Figure 1.

A LIN-5 protein complex contains the GoLoco/GPR motif proteins GPR-1 and GPR-2. (A) Anti-LIN-5 (top panel) and anti-GPR-1 (bottom panel) Western blots of gel filtration chromatography fractions from C. elegans embryo lysates. LIN-5 and GPR-1/GPR-2 coelute in the early fractions. Numbers above panels are molecular weight markers in kilodaltons. Numbers below panels refer to fraction number. (B) Large-scale immunoprecipitation of LIN-5 for identification of interacting proteins. (Left) Silver-stained gel containing two LIN-5 IPs, the control (SD15 mAb) IP lane, and 50 μg lysate as indicated. Arrows point to protein bands in the LIN-5 IP lanes not observed in the control lane. Using tandem mass spectrometry, the ∼90-kD protein was identified as LIN-5 and the ∼60-kD doublet as GPR-1 and/or GPR-2. (Right) LIN-5 detected by immunoblotting, using 10% of the IPs. (C) Comparison between GPR-1, GPR-2, and other proteins containing TPR and GoLoco/GPR motifs. Rn, Rattus norvegicus; Dm, Drosophila melanogaster. C. elegans proteins are identified by their open reading frame designations and genetic names. (D) Anti-GPR antibody reactivity and specific elimination by RNAi.
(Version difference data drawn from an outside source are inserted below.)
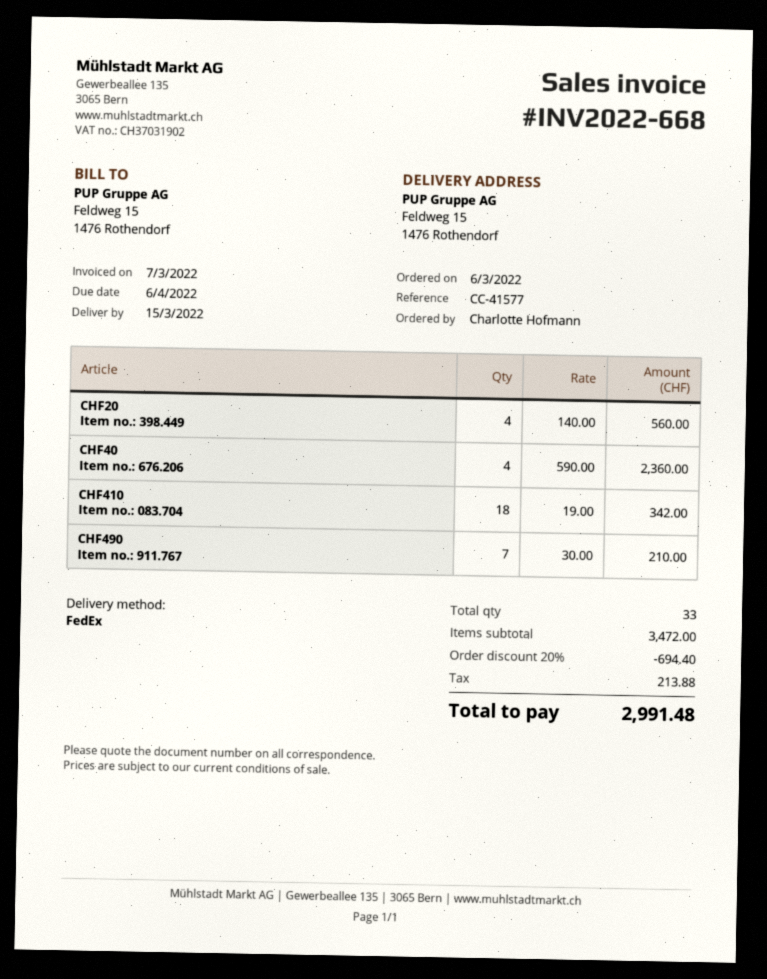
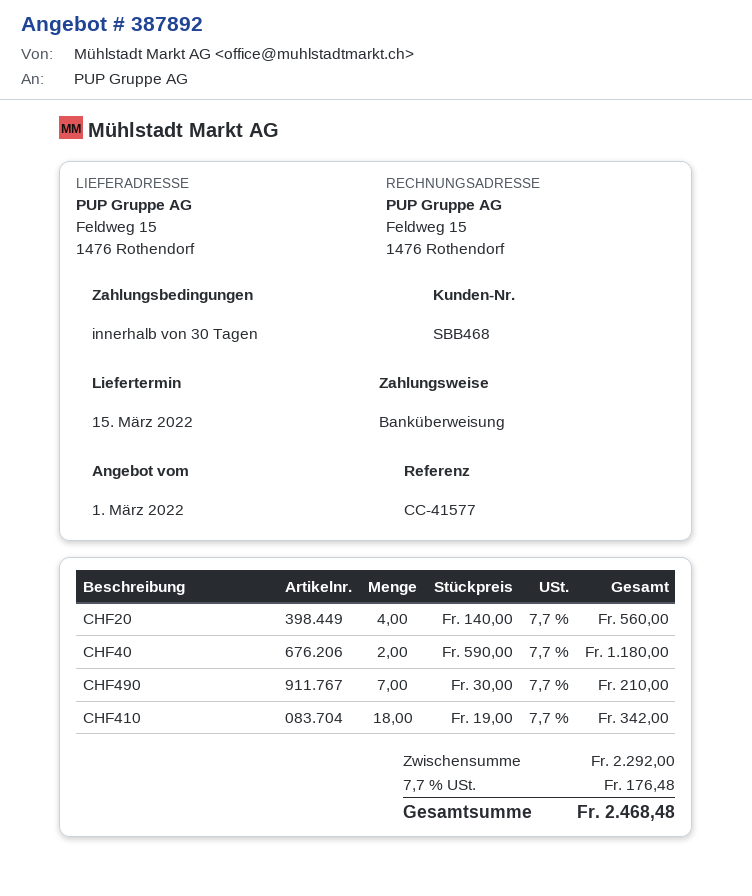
CHF40: 4 x 590.00 = 2360.00 -> 2 x 590.00 = 1180.00
subtotal: 3472.00 -> 2292.00
discount: 20% = 694.40 -> none
tax: 213.88 -> 176.48
total: 2991.48 -> 2468.48

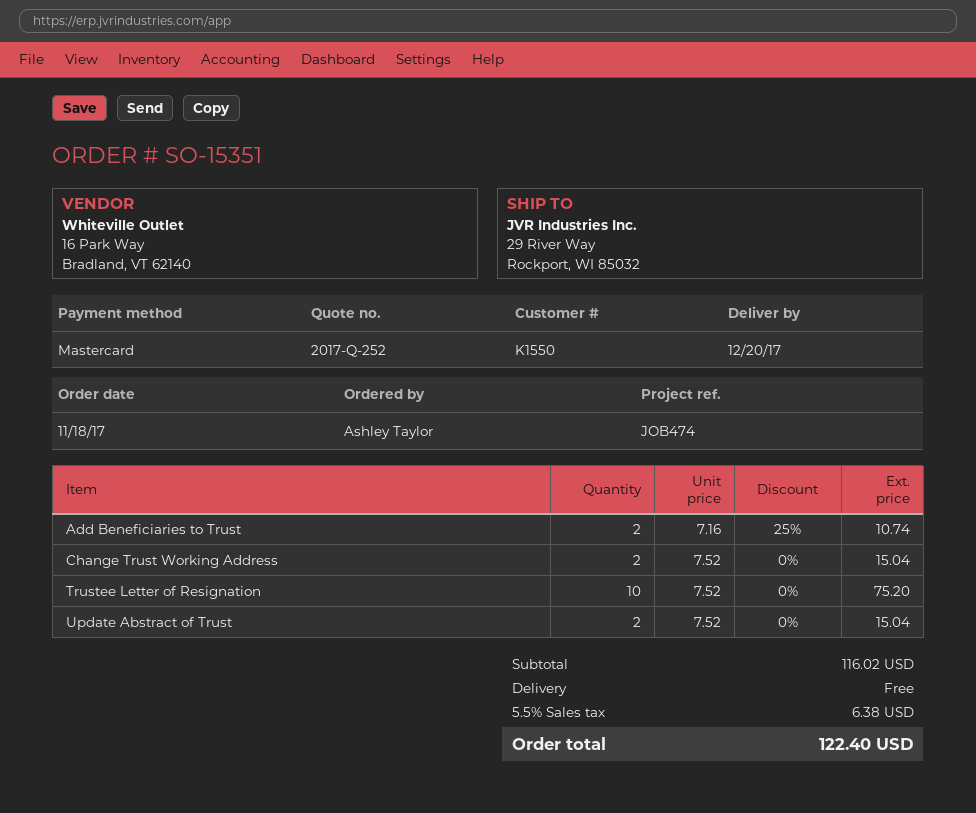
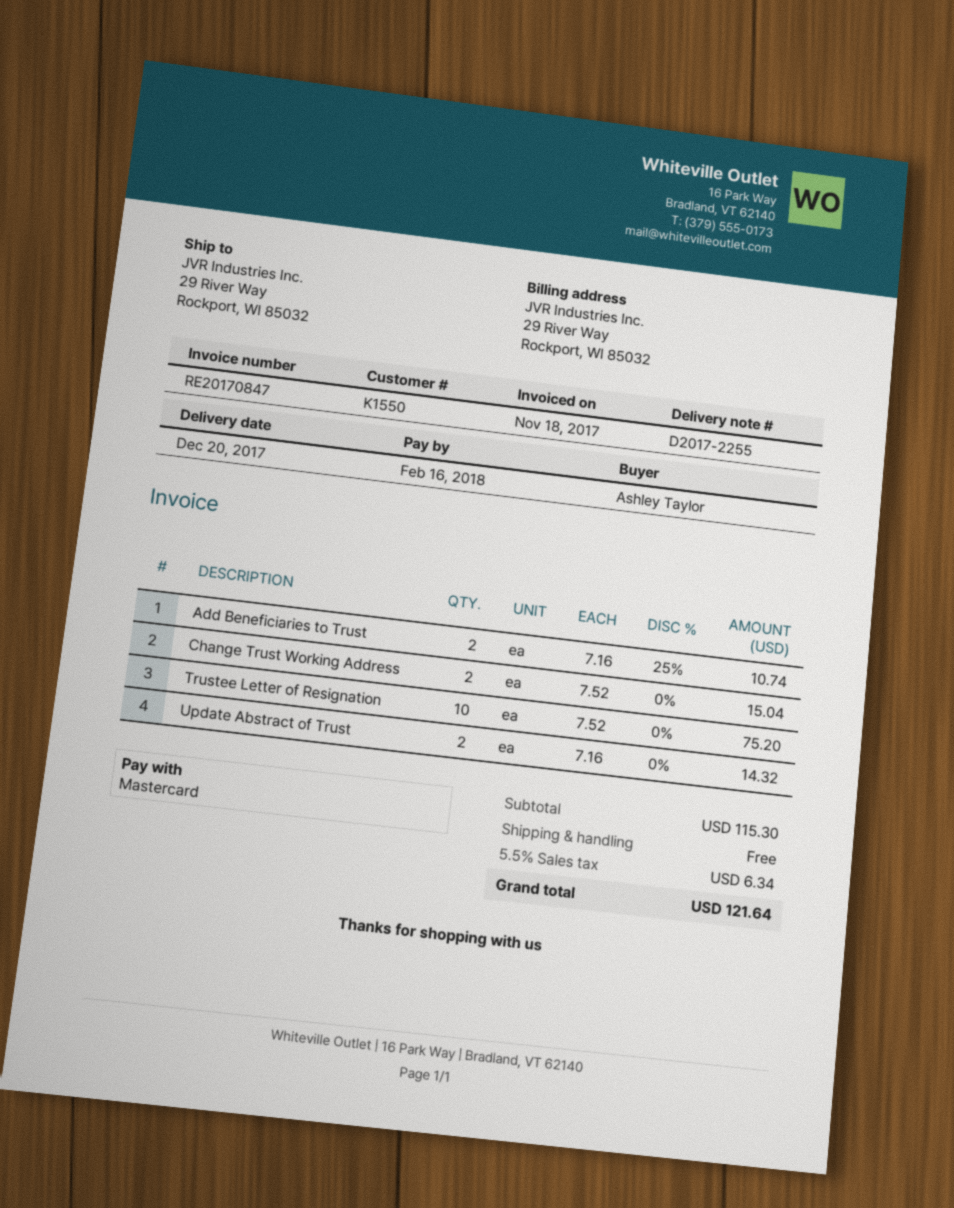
Update Abstract of Trust: 2 x 7.52 = 15.04 -> 2 x 7.16 = 14.32
subtotal: 116.02 -> 115.30
tax: 5.5% = 6.38 -> 5.5% = 6.34
total: 122.40 -> 121.64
Western blots of RNAi embryo lysates using antibodies recognizing LIN-5 (top), GPR-1/GPR-2 (middle), and α-tubulin (loading control, bottom). (E) IP-Western blot demonstrating coprecipitation of LIN-5 and GPR-1/GPR-2 from C. elegans lysate. Antibodies indicated above the lanes were used in IPs followed by immunoblotting with anti-LIN-5 (top) and anti-GPR (bottom) antibodies. Input lysate (5%) was loaded on the right. (F) LIN-5 and GPR-1 interact directly in vitro. GST pulldowns with indicated proteins followed by immunoblotting with anti-His epitope antibody. GST-LIN-5 and His-GPR-1 input (5%) are loaded on the right.